Top of Data supplied

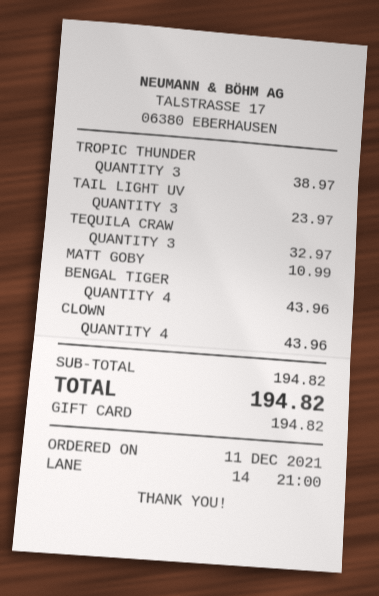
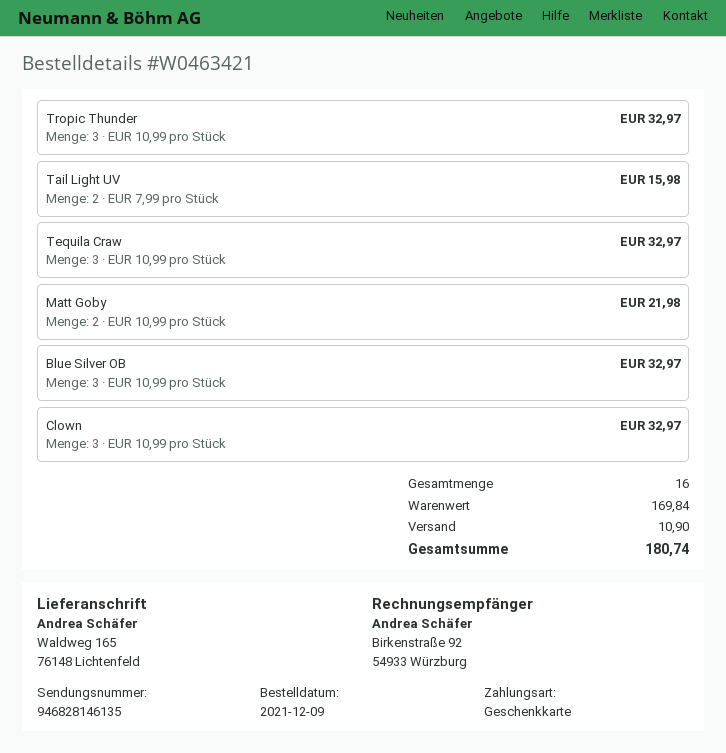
order date: 2021-12-11 -> 2021-12-09
TROPIC THUNDER: 3 for 38.97 -> 3 for 32.97
TAIL LIGHT UV: 3 for 23.97 -> 2 for 15.98
MATT GOBY: 1 for 10.99 -> 2 for 21.98
BENGAL TIGER: 4 for 43.96 -> none
CLOWN: 4 for 43.96 -> 3 for 32.97
Blue Silver OB: none -> 3 for 32.97
subtotal: 194.82 -> 169.84
shipping: none -> 10.90
total: 194.82 -> 180.74

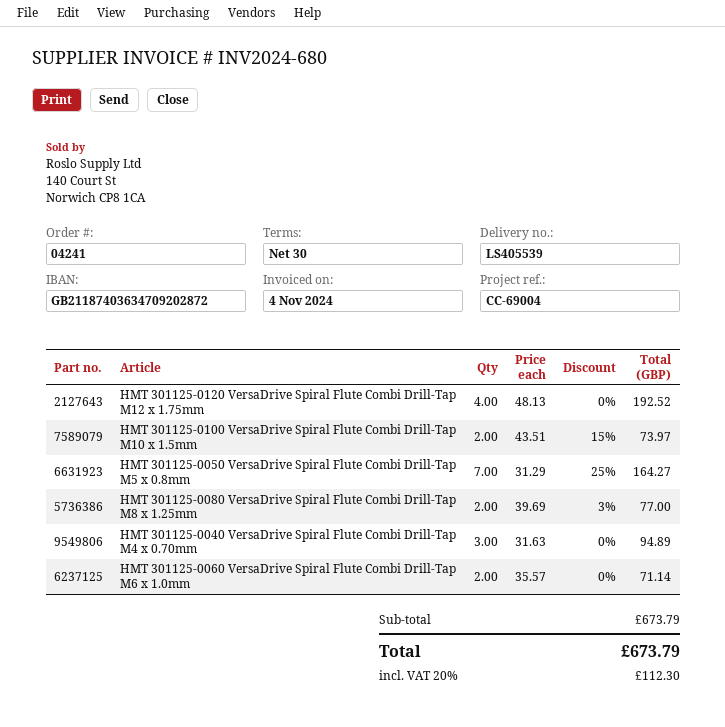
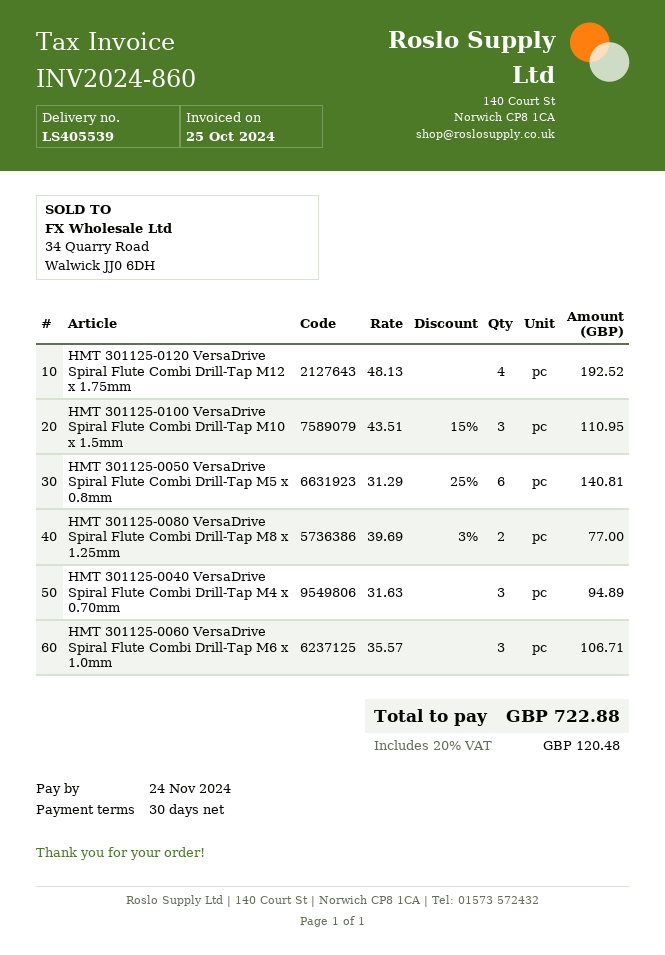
invoice number: INV2024-680 -> INV2024-860
invoice date: 2024-11-04 -> 2024-10-25
HMT 301125-0100 VersaDrive Spiral Flute Combi Drill-Tap M10 x 1.5mm: 2 x 43.51 - 15% = 73.97 -> 3 x 43.51 - 15% = 110.95
HMT 301125-0050 VersaDrive Spiral Flute Combi Drill-Tap M5 x 0.8mm: 7 x 31.29 - 25% = 164.27 -> 6 x 31.29 - 25% = 140.81
HMT 301125-0060 VersaDrive Spiral Flute Combi Drill-Tap M6 x 1.0mm: 2 x 35.57 = 71.14 -> 3 x 35.57 = 106.71
tax: 20% = 112.30 -> 20% = 120.48
total: 673.79 -> 722.88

Bottom of Data supplied

## Problem requirements:
Every line above should be transcribed word for word; leave the pictures out.

## Problem solution:
order date: 2021-12-11 -> 2021-12-09
TROPIC THUNDER: 3 for 38.97 -> 3 for 32.97
TAIL LIGHT UV: 3 for 23.97 -> 2 for 15.98
MATT GOBY: 1 for 10.99 -> 2 for 21.98
BENGAL TIGER: 4 for 43.96 -> none
CLOWN: 4 for 43.96 -> 3 for 32.97
Blue Silver OB: none -> 3 for 32.97
subtotal: 194.82 -> 169.84
shipping: none -> 10.90
total: 194.82 -> 180.74

invoice number: INV2024-680 -> INV2024-860
invoice date: 2024-11-04 -> 2024-10-25
HMT 301125-0100 VersaDrive Spiral Flute Combi Drill-Tap M10 x 1.5mm: 2 x 43.51 - 15% = 73.97 -> 3 x 43.51 - 15% = 110.95
HMT 301125-0050 VersaDrive Spiral Flute Combi Drill-Tap M5 x 0.8mm: 7 x 31.29 - 25% = 164.27 -> 6 x 31.29 - 25% = 140.81
HMT 301125-0060 VersaDrive Spiral Flute Combi Drill-Tap M6 x 1.0mm: 2 x 35.57 = 71.14 -> 3 x 35.57 = 106.71
tax: 20% = 112.30 -> 20% = 120.48
total: 673.79 -> 722.88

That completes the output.